TASK DETAILS
Work through the entries below line by line and give the number of lines with the string "Kubernetes", nothing else.

▶

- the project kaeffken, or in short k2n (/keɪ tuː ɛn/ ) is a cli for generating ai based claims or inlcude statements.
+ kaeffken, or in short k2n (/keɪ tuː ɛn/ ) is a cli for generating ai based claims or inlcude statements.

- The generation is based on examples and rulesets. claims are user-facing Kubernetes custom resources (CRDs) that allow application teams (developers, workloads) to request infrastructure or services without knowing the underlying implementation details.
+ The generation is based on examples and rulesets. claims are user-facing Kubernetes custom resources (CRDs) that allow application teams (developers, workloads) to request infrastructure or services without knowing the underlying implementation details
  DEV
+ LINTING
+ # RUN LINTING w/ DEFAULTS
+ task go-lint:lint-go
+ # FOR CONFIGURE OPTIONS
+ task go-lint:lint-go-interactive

◀

RESULT FOR THIS EXERCISE
2